━━━ ENTRIES SHOWN

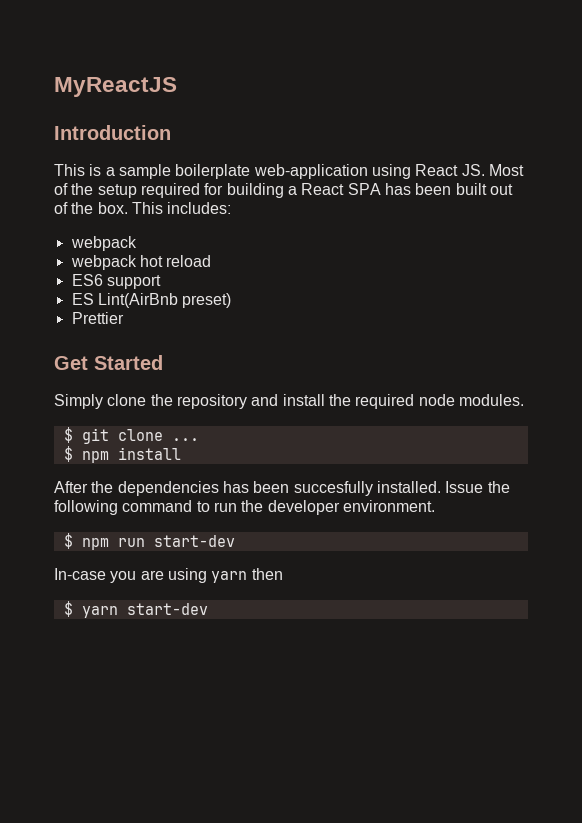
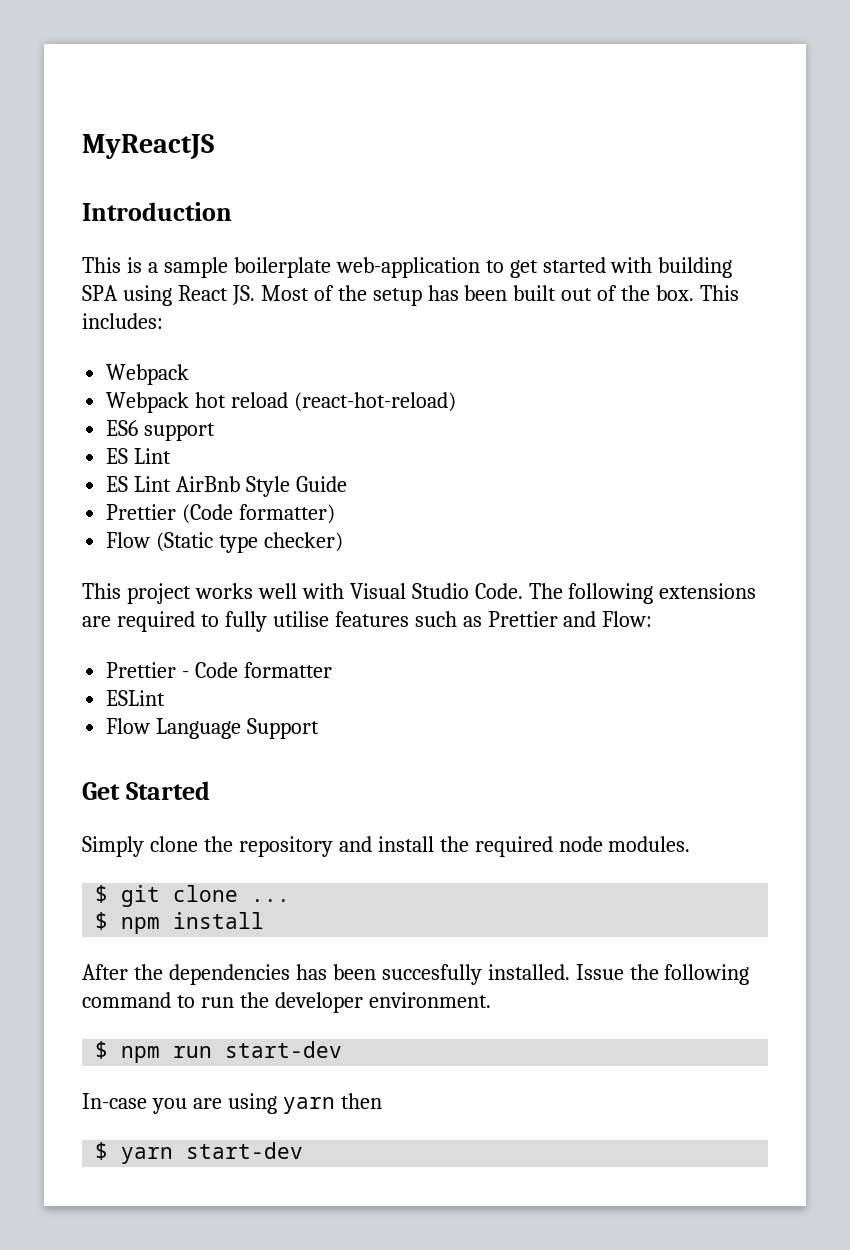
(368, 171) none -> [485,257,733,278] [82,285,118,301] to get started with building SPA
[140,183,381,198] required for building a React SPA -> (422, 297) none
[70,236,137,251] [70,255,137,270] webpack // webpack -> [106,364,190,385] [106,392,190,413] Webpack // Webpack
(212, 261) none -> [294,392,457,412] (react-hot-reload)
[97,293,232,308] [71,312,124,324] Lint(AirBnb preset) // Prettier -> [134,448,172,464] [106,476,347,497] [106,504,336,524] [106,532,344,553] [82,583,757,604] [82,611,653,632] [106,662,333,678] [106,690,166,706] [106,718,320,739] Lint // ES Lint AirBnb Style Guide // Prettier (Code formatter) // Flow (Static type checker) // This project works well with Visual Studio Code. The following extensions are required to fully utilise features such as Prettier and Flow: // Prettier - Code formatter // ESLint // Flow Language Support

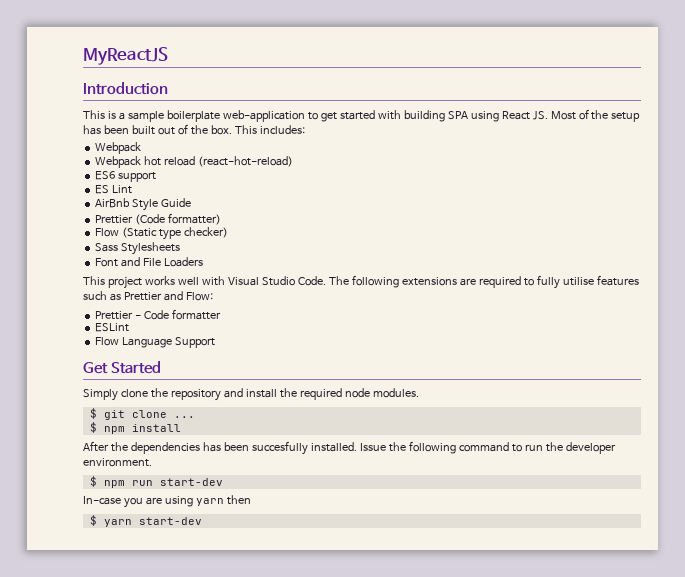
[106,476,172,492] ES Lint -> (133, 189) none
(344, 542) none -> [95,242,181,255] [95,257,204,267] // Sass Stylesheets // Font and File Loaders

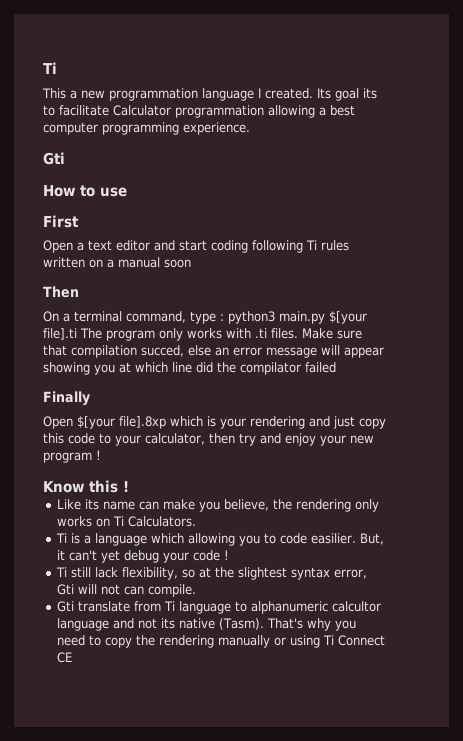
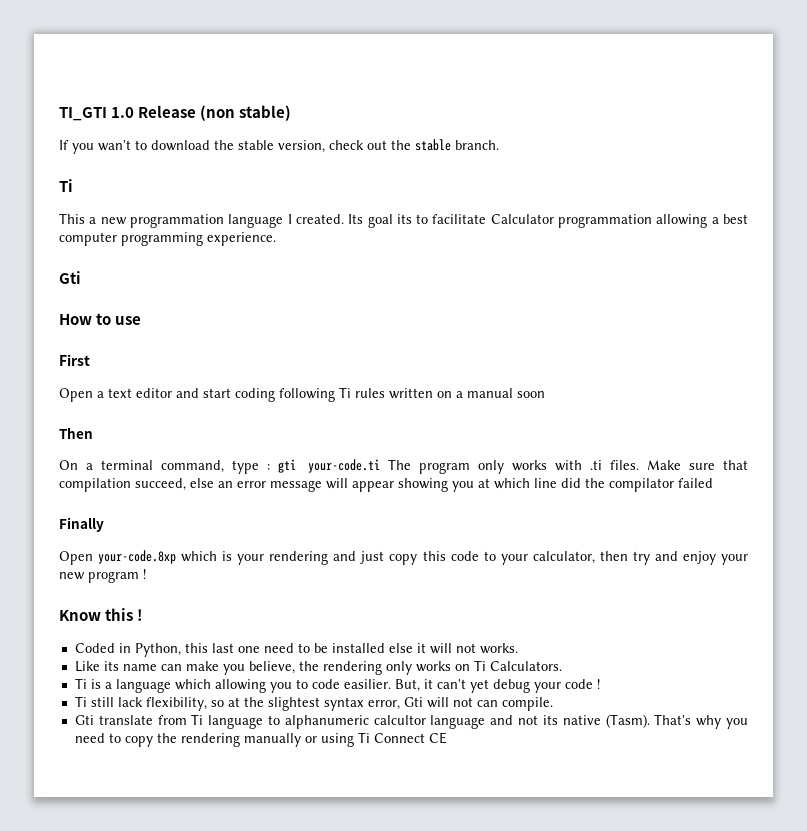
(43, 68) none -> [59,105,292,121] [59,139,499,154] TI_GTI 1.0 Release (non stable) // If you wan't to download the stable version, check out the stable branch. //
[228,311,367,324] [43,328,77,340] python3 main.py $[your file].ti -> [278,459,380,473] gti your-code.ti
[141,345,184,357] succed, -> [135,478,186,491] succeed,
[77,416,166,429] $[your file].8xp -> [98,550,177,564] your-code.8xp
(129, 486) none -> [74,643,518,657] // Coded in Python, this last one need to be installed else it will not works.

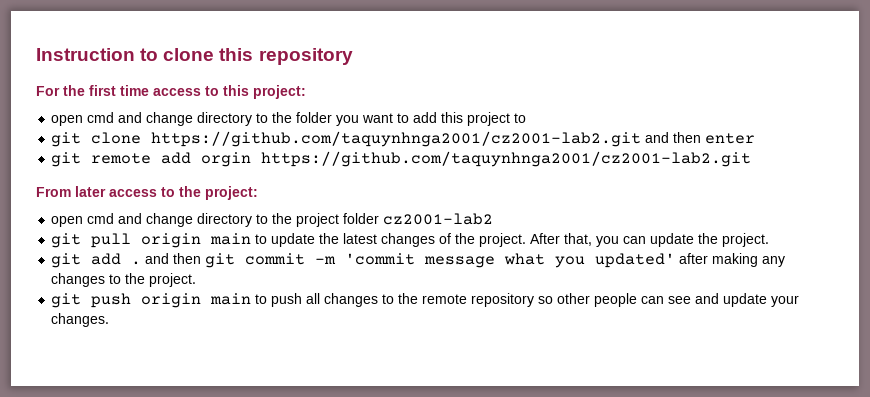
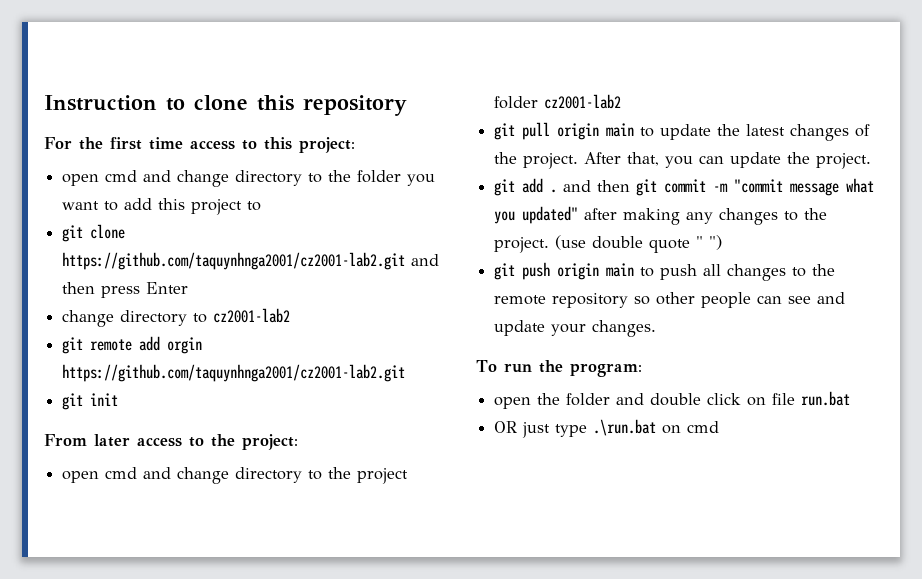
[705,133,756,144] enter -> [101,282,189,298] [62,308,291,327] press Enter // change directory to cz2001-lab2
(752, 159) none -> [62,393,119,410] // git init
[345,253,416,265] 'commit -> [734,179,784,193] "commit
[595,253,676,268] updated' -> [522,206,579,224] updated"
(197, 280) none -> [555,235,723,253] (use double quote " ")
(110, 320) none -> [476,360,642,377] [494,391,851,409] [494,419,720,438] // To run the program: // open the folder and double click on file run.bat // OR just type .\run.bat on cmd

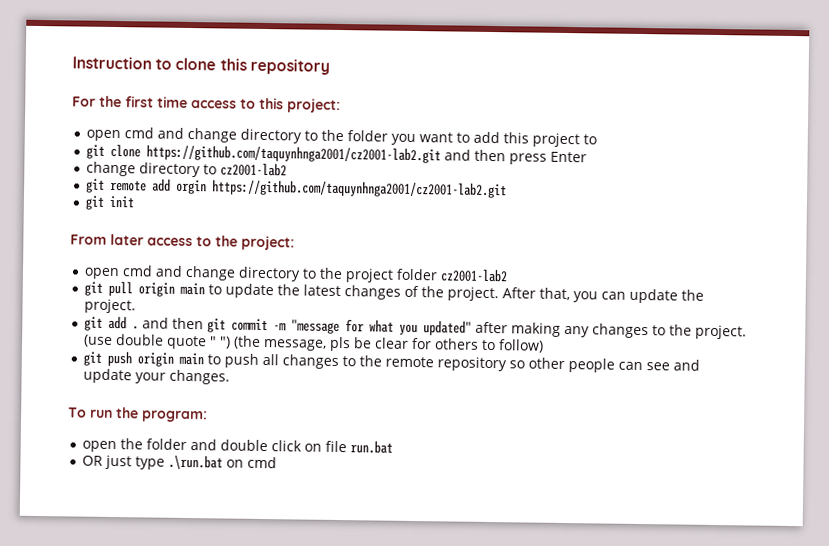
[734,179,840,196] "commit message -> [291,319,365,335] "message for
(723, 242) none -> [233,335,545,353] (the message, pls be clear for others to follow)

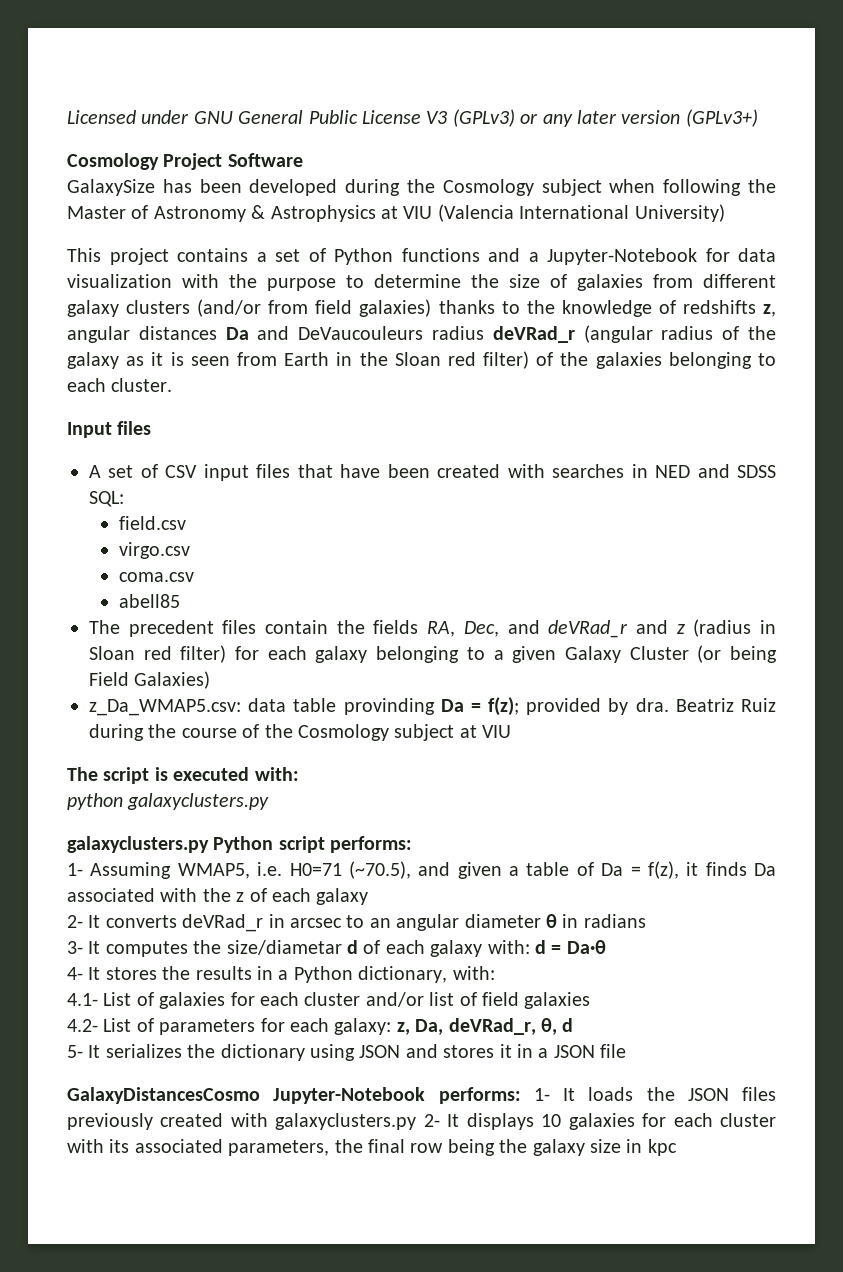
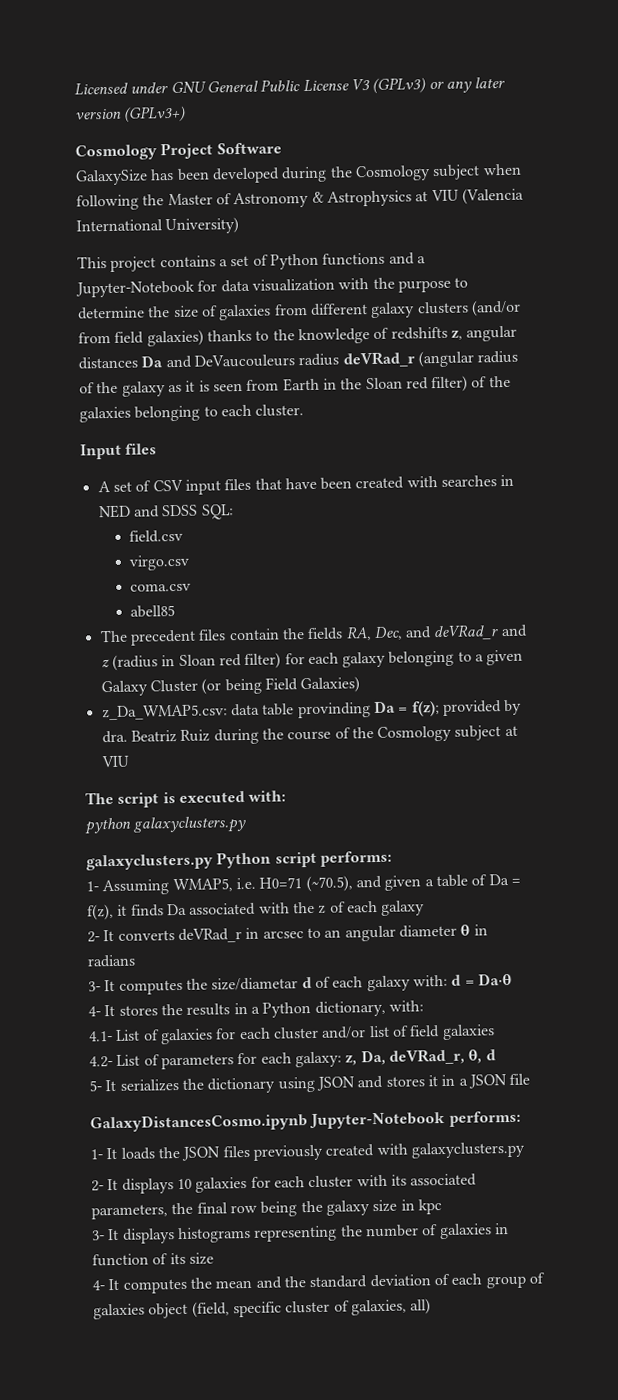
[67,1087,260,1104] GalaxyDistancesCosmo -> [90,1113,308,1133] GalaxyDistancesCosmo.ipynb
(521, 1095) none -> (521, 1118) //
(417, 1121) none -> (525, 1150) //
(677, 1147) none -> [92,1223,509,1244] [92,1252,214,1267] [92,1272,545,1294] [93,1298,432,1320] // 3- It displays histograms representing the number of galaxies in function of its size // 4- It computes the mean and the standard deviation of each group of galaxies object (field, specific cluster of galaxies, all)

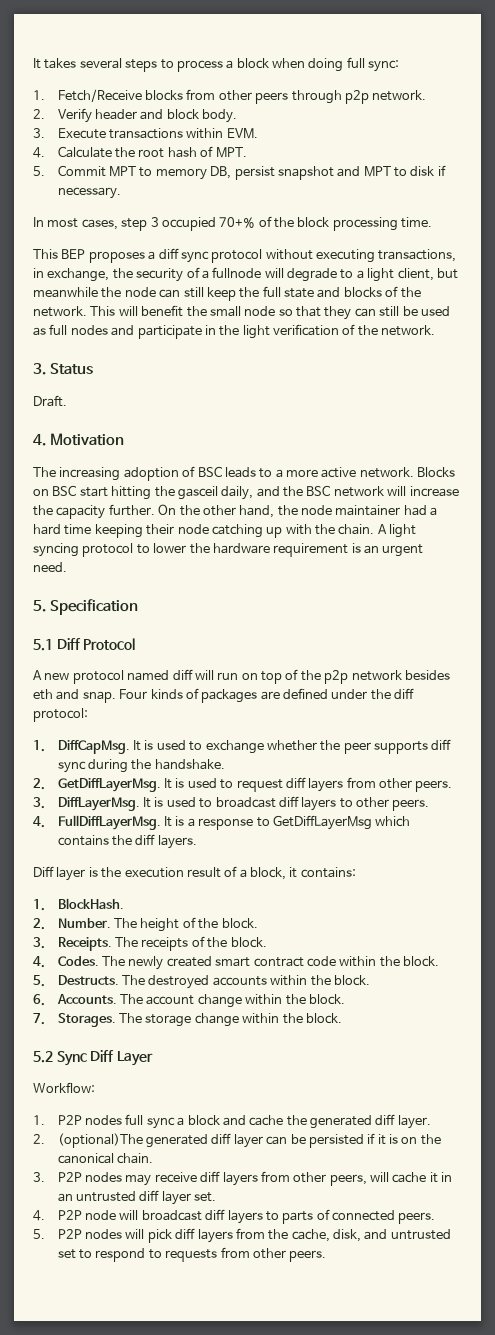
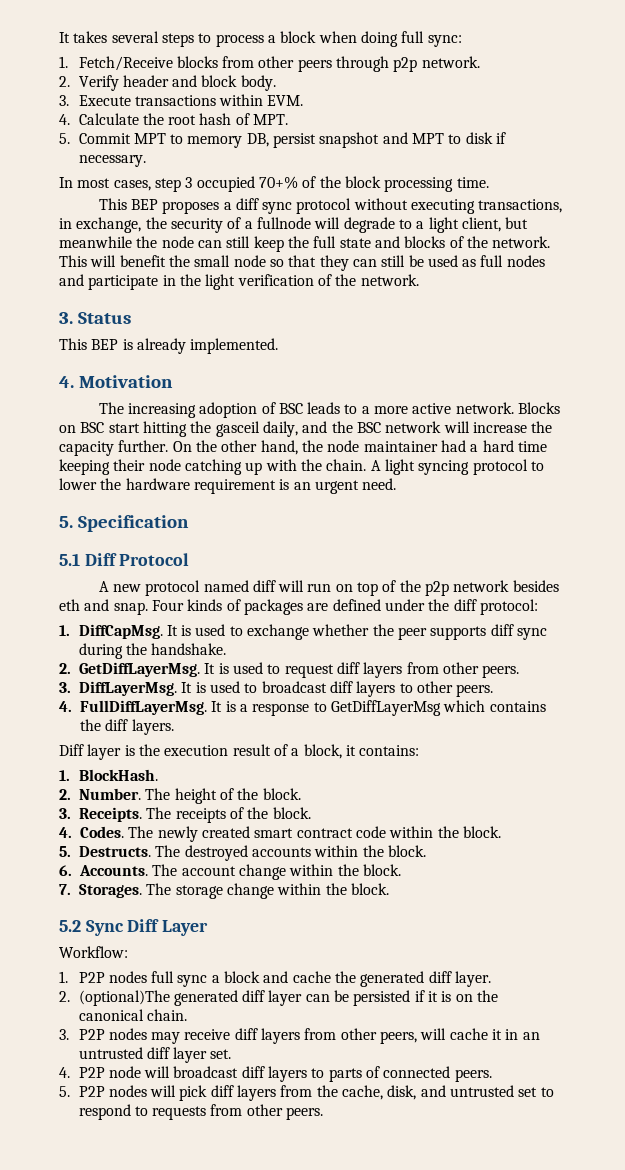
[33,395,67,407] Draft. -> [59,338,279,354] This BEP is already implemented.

━━━━━━

— EXERCISE —
Working from the records above, set down word for word everything from the line containing "[140,183,381,198] required for" down to the line containing "(197, 280) none", ends included, minus the pictures.

— EXERCISE ANSWER —
[140,183,381,198] required for building a React SPA -> (422, 297) none
[70,236,137,251] [70,255,137,270] webpack // webpack -> [106,364,190,385] [106,392,190,413] Webpack // Webpack
(212, 261) none -> [294,392,457,412] (react-hot-reload)
[97,293,232,308] [71,312,124,324] Lint(AirBnb preset) // Prettier -> [134,448,172,464] [106,476,347,497] [106,504,336,524] [106,532,344,553] [82,583,757,604] [82,611,653,632] [106,662,333,678] [106,690,166,706] [106,718,320,739] Lint // ES Lint AirBnb Style Guide // Prettier (Code formatter) // Flow (Static type checker) // This project works well with Visual Studio Code. The following extensions are required to fully utilise features such as Prettier and Flow: // Prettier - Code formatter // ESLint // Flow Language Support

[106,476,172,492] ES Lint -> (133, 189) none
(344, 542) none -> [95,242,181,255] [95,257,204,267] // Sass Stylesheets // Font and File Loaders

(43, 68) none -> [59,105,292,121] [59,139,499,154] TI_GTI 1.0 Release (non stable) // If you wan't to download the stable version, check out the stable branch. //
[228,311,367,324] [43,328,77,340] python3 main.py $[your file].ti -> [278,459,380,473] gti your-code.ti
[141,345,184,357] succed, -> [135,478,186,491] succeed,
[77,416,166,429] $[your file].8xp -> [98,550,177,564] your-code.8xp
(129, 486) none -> [74,643,518,657] // Coded in Python, this last one need to be installed else it will not works.

[705,133,756,144] enter -> [101,282,189,298] [62,308,291,327] press Enter // change directory to cz2001-lab2
(752, 159) none -> [62,393,119,410] // git init
[345,253,416,265] 'commit -> [734,179,784,193] "commit
[595,253,676,268] updated' -> [522,206,579,224] updated"
(197, 280) none -> [555,235,723,253] (use double quote " ")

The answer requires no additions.